RAW DATA ::
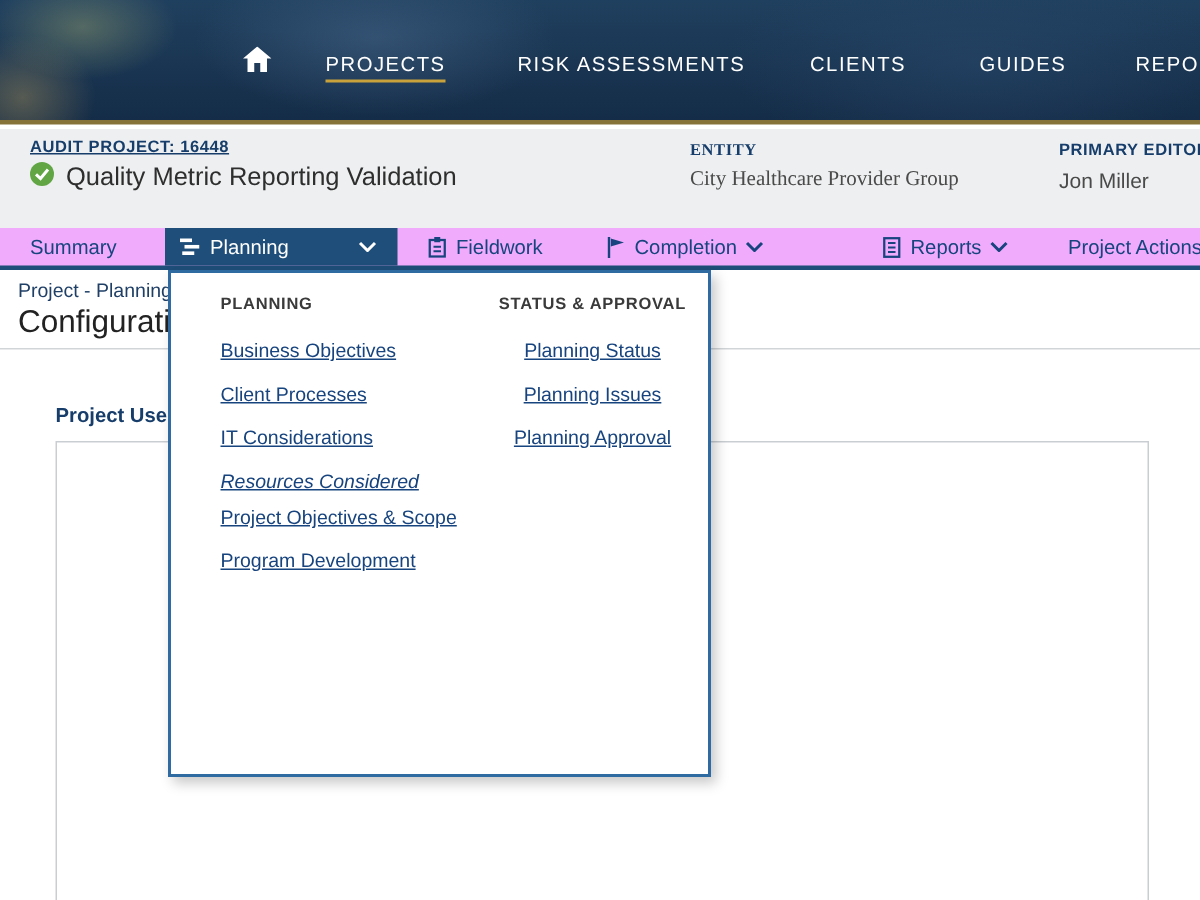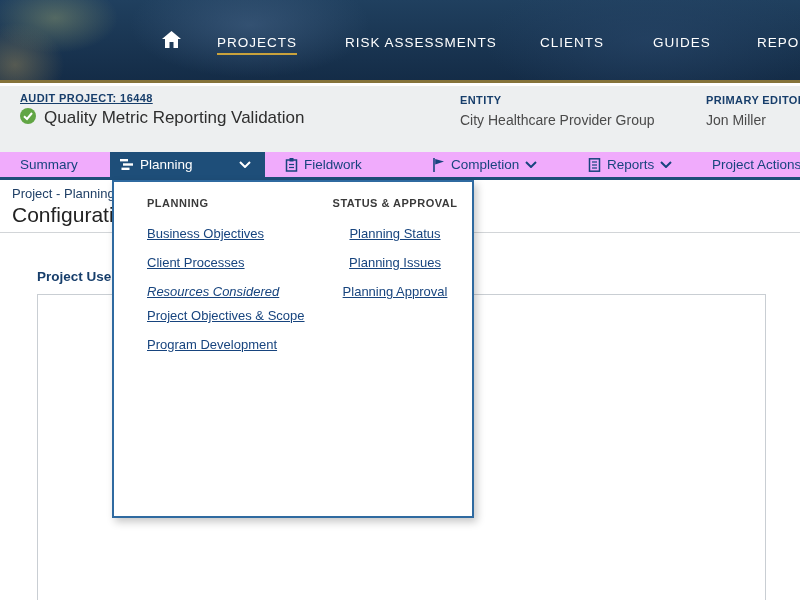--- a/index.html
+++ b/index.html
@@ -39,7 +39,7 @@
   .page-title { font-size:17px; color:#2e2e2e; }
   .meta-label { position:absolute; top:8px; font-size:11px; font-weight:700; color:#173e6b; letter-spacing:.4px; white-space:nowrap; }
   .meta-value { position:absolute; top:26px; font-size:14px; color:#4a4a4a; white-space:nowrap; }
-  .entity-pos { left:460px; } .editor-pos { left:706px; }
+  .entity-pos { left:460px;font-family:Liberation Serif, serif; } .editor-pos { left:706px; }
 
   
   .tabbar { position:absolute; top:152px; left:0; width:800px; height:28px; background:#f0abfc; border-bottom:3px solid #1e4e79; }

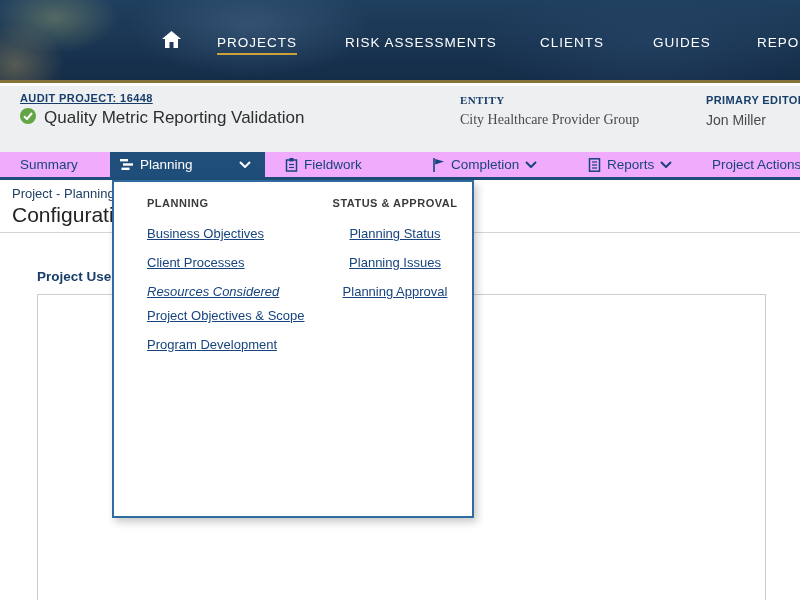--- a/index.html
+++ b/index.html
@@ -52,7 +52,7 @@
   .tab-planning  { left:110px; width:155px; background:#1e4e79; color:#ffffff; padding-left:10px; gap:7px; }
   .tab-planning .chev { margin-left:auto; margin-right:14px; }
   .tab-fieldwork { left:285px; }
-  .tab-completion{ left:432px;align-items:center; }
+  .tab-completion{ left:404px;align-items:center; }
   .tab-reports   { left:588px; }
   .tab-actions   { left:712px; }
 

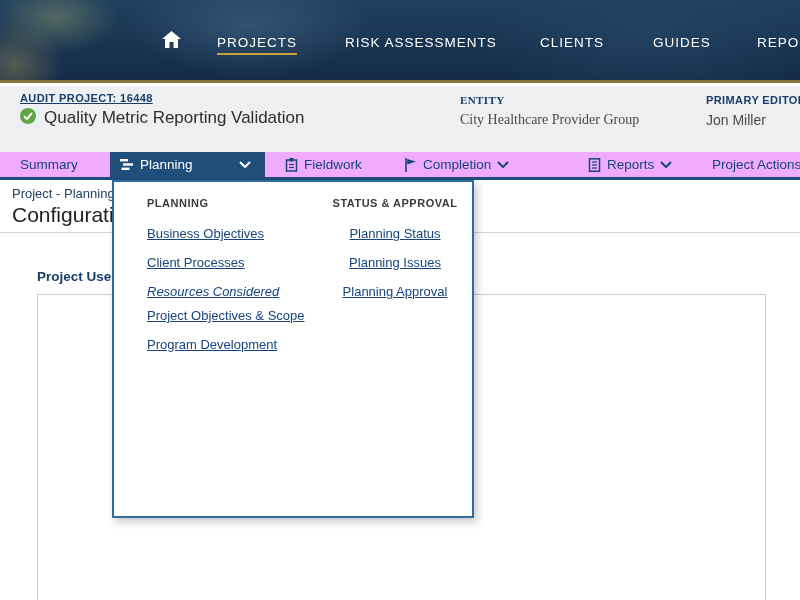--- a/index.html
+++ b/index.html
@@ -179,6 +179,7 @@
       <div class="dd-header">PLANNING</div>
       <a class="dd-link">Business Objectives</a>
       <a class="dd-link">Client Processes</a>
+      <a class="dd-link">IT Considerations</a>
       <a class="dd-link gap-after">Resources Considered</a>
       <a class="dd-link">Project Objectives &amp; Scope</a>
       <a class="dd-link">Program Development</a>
--
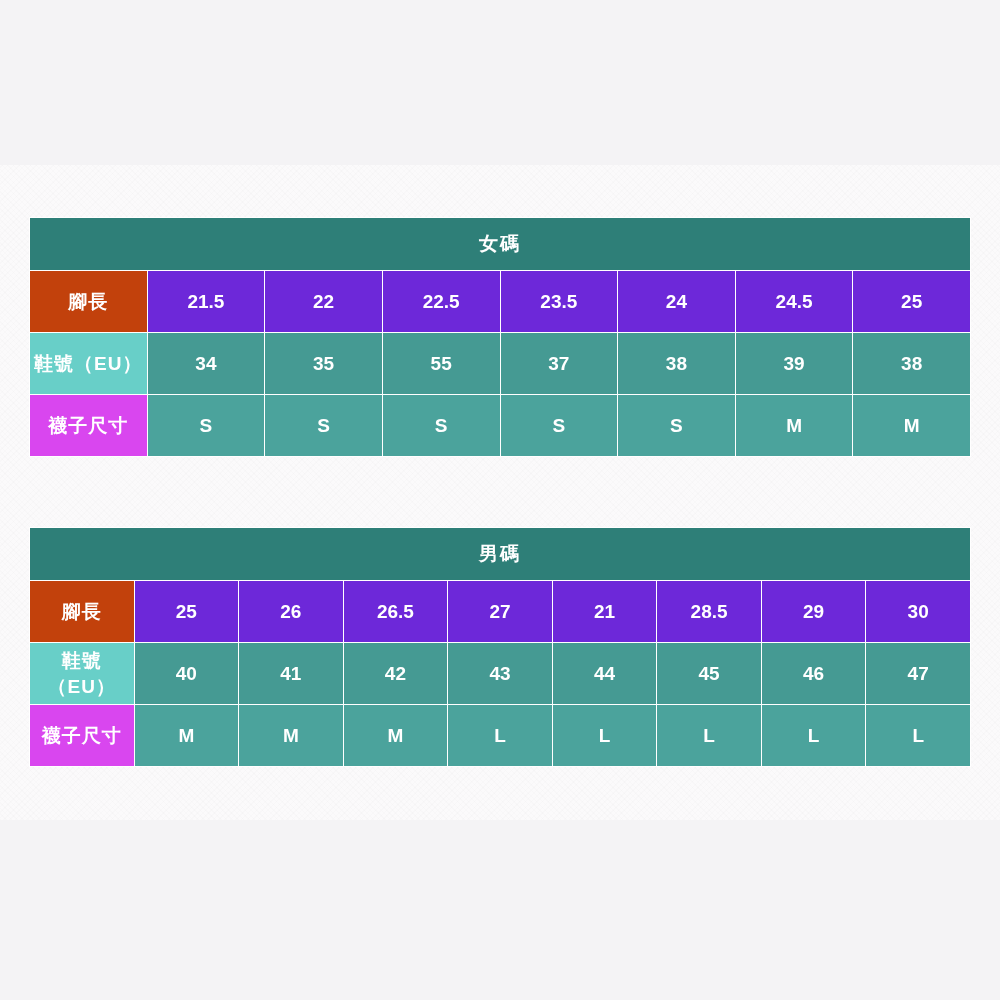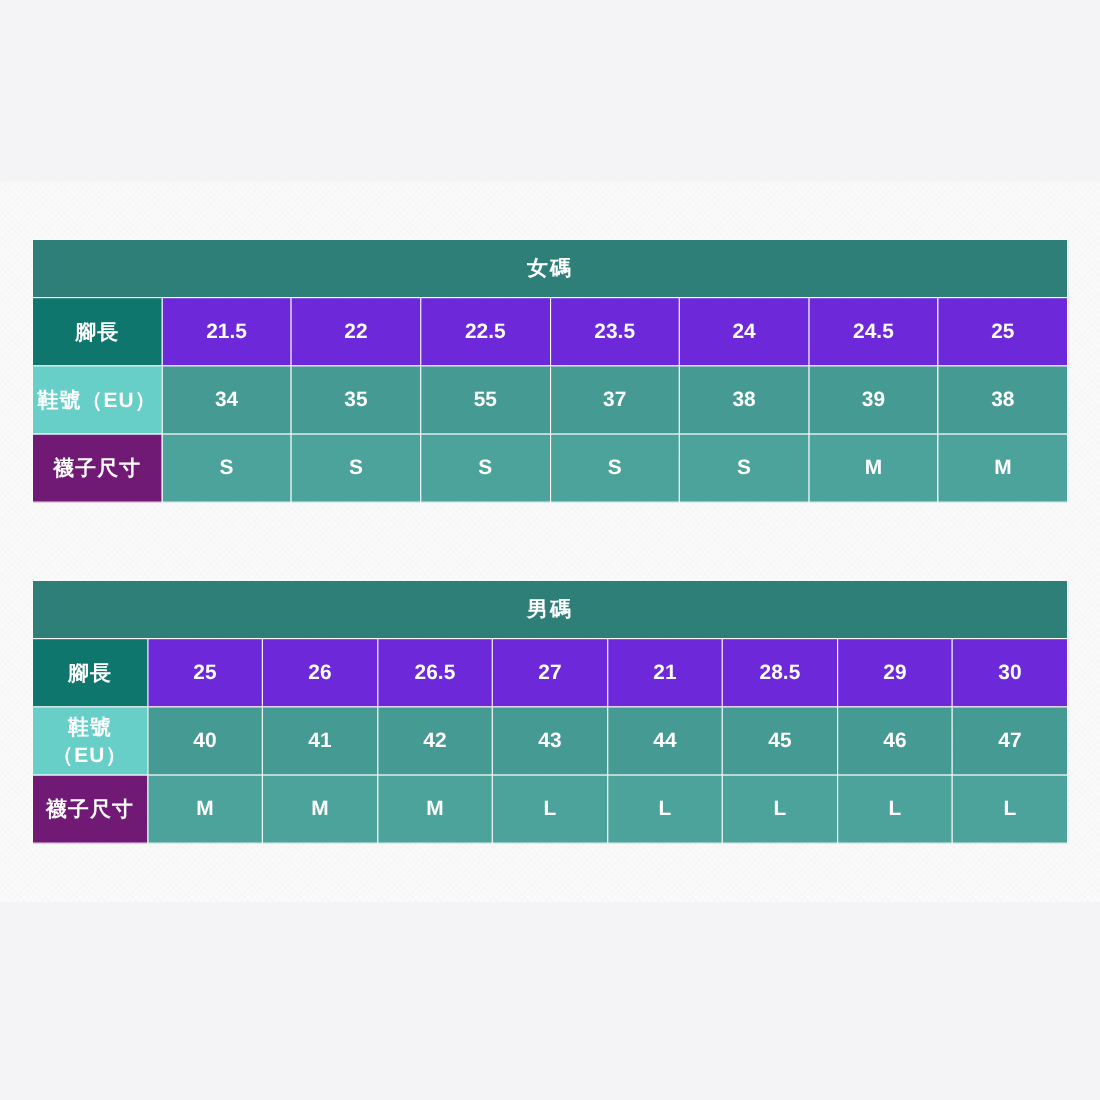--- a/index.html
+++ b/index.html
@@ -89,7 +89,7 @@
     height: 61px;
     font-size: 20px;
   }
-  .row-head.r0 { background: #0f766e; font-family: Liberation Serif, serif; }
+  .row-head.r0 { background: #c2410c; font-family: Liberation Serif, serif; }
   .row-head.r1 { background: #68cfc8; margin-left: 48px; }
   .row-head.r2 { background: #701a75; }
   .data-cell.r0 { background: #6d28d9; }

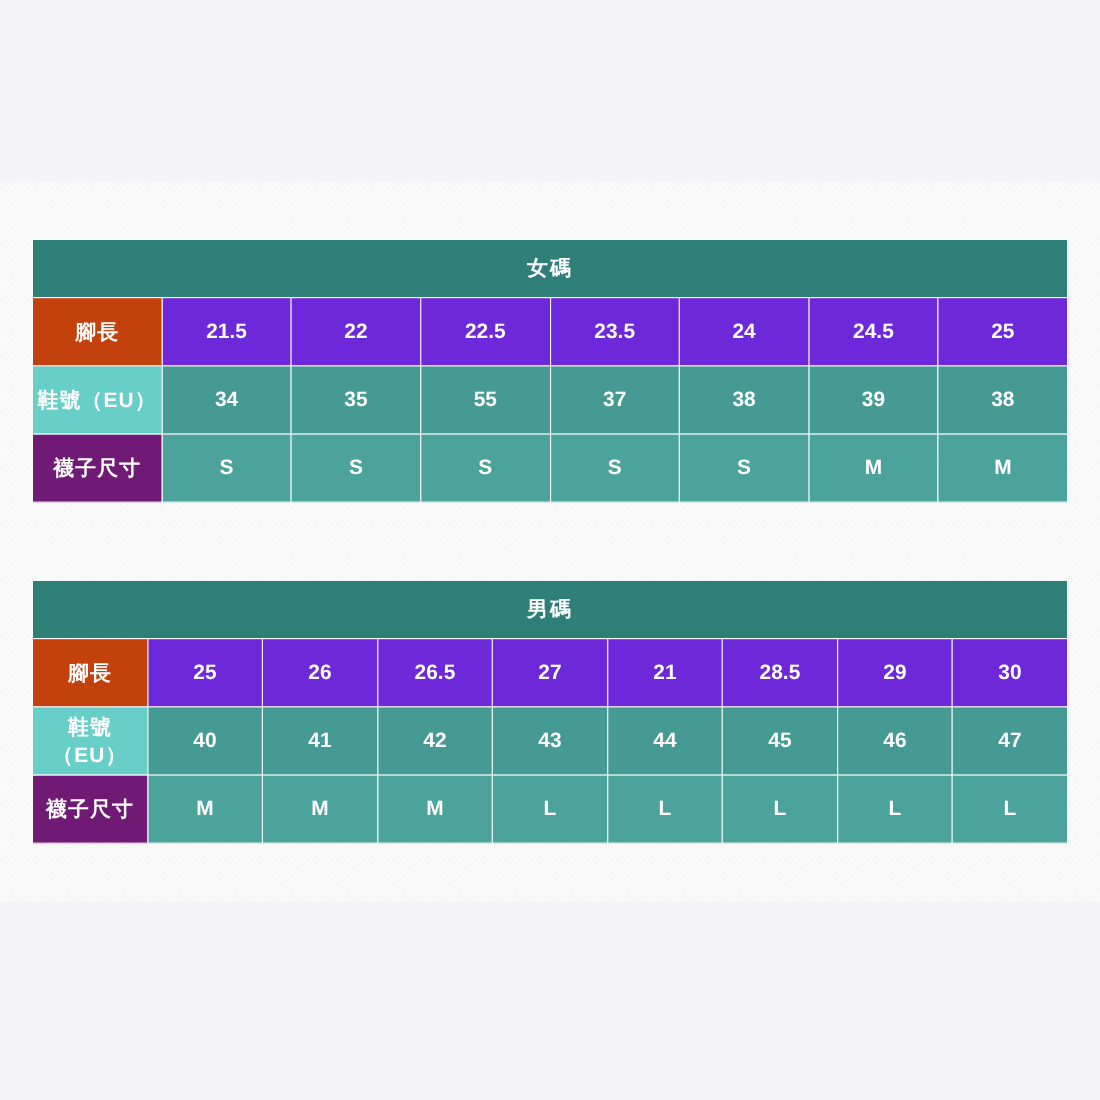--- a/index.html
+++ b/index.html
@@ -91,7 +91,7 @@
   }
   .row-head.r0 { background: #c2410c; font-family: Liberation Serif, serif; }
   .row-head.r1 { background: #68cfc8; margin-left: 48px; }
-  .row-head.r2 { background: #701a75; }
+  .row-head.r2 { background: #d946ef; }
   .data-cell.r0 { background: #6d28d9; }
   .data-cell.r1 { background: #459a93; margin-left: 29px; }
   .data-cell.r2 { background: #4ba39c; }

PROBLEM STATEMENT :: Wherever a line above contains the string "family", copy that line.

RESPONSE TO THE EXERCISE ::
+  .entity-pos { left:460px;font-family:Liberation Serif, serif; } .editor-pos { left:706px; }
-  .row-head.r0 { background: #0f766e; font-family: Liberation Serif, serif; }
+  .row-head.r0 { background: #c2410c; font-family: Liberation Serif, serif; }
   .row-head.r0 { background: #c2410c; font-family: Liberation Serif, serif; }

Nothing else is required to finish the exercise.